Oracle Exadata X4 (Part 2): The All Flash Database Machine?

This article looks at the new Oracle Exadata X4-2 Database Machine from Big Red. In part one I looked at the changes made from the X3 model (more stuff) as well as the implications (more license bills). I also covered some of the confusing and bewildering descriptions Oracle has used to describe the flash capacity of the X4. To recap, here are some of the quotes made in various Oracle literature:

Source

Quote

Oracle Exadata X4-2 datasheet

44.8 TB of raw physical flash memory”

Oracle Exadata X4 Press Release

logical flash cache capacity to 88 TB

Oracle X3 to X4 Changes slide deck

“flash cache compression expands capacity to 88TB (raw)”

Oracle Exadata X4-2 datasheet

effective flash capacity of 440 TB

The source of this confusion appears to be the claim that a new feature called Exadata Smart Flash Cache Compression will allow more data to fit into flash. Noticeably absent from the press release and datasheet is the information that this new feature apparently requires the Advanced Compression license, potentially adding over $1m to the list price of a full rack (see slide 22 of this Oracle presentation).

This second part of the article will look at the implications of these changes, but to make things more interesting there’s one specific change I haven’t mentioned until now. And it’s the change that I think gives the biggest insight into Oracle’s thinking.

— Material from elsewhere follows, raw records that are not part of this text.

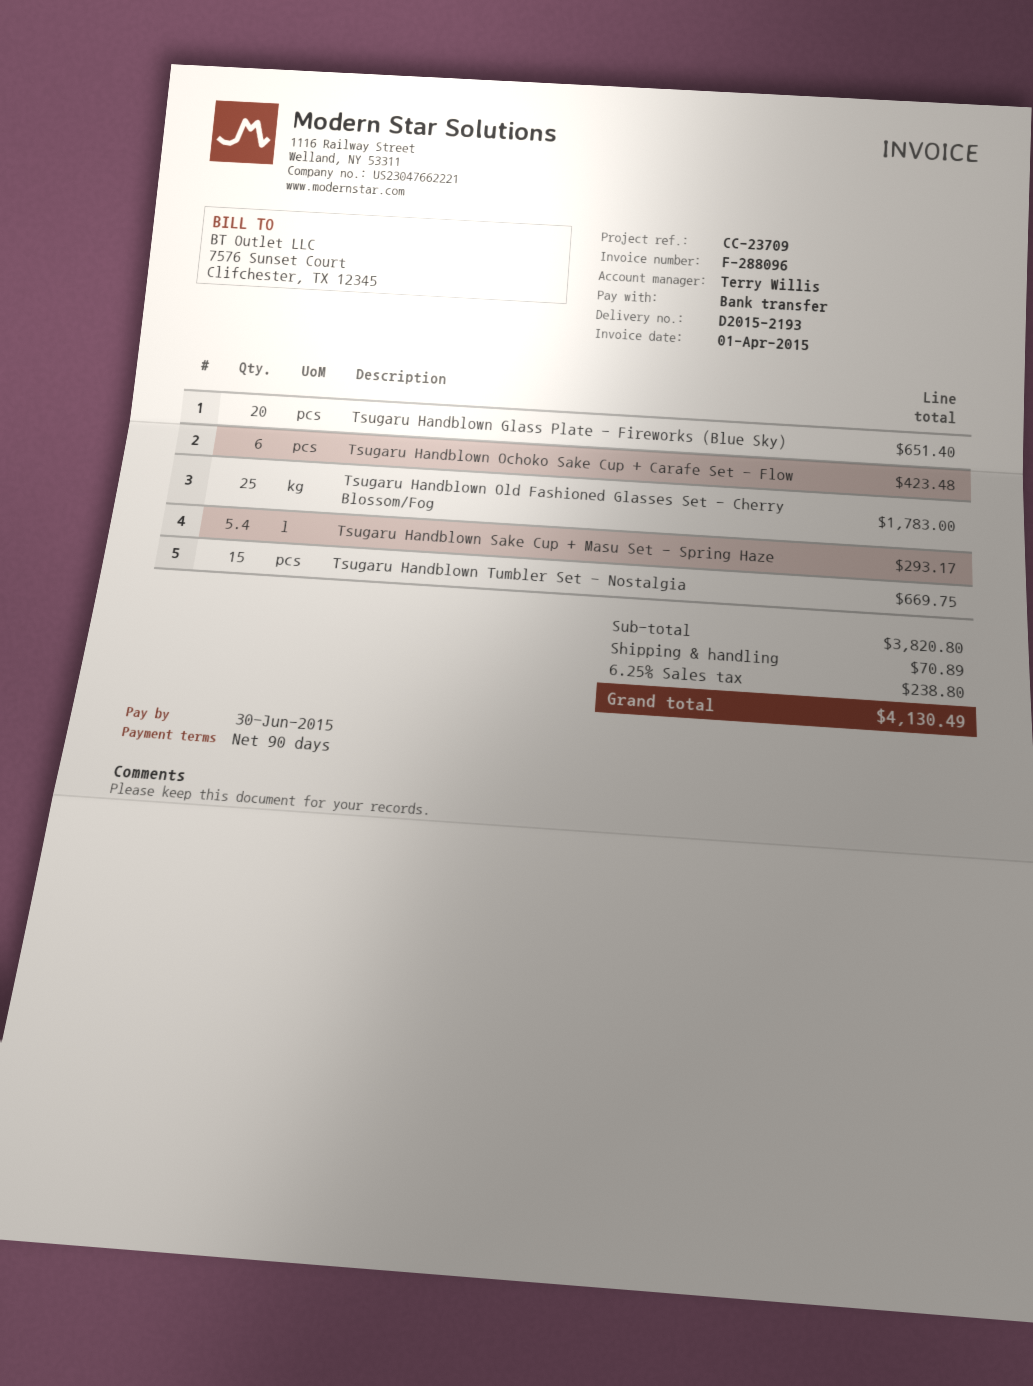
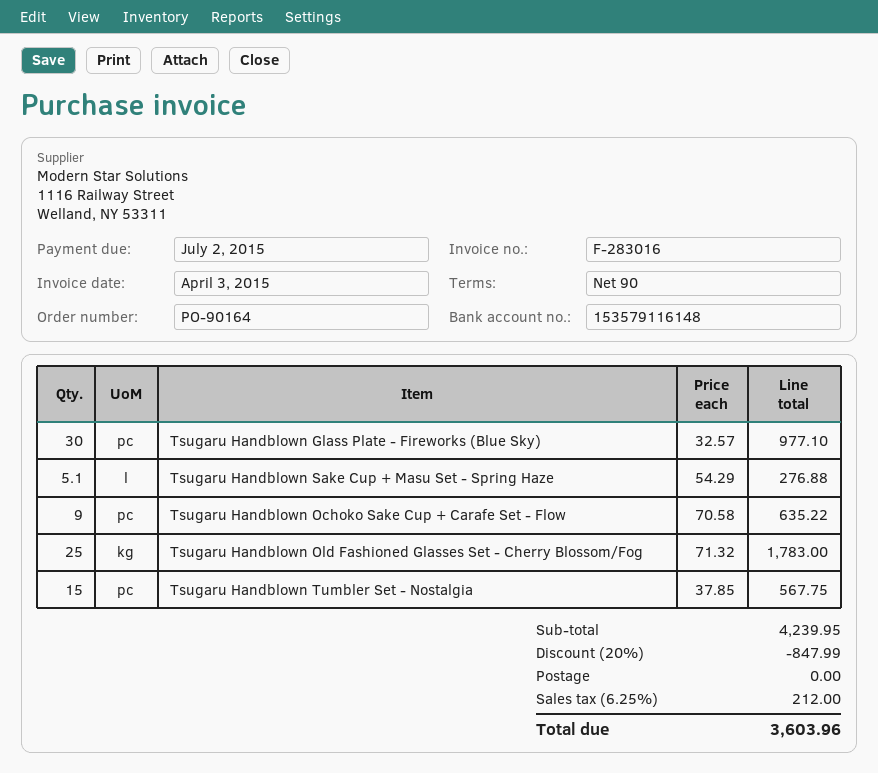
invoice number: F-288096 -> F-283016
invoice date: 2015-04-01 -> 2015-04-03
due date: 2015-06-30 -> 2015-07-02
Tsugaru Handblown Glass Plate - Fireworks (Blue Sky): 20 for 651.40 -> 30 for 977.10
Tsugaru Handblown Ochoko Sake Cup + Carafe Set - Flow: 6 for 423.48 -> 9 for 635.22
Tsugaru Handblown Sake Cup + Masu Set - Spring Haze: 5.4 for 293.17 -> 5.1 for 276.88
Tsugaru Handblown Tumbler Set - Nostalgia: 15 for 669.75 -> 15 for 567.75
subtotal: 3820.80 -> 4239.95
discount: none -> 20% = 847.99
shipping: 70.89 -> 0.00
tax: 6.25% = 238.80 -> 6.25% = 212.00
total: 4130.49 -> 3603.96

The Hybrid Database Machine

Picture courtesy of Dennis van Zuijlekom

Picture courtesy of Dennis van Zuijlekom

Right now, in the storage industry, there is a paradigm shift taking place as primary data moves from rusty old spinning disks to semiconductor-based NAND flash storage. Most storage vendors now offer all-flash arrays as part of their product lineup, although one or two still insist on the hybrid approach where data is located on disk but flash is used as a tiering or caching layer to improve performance.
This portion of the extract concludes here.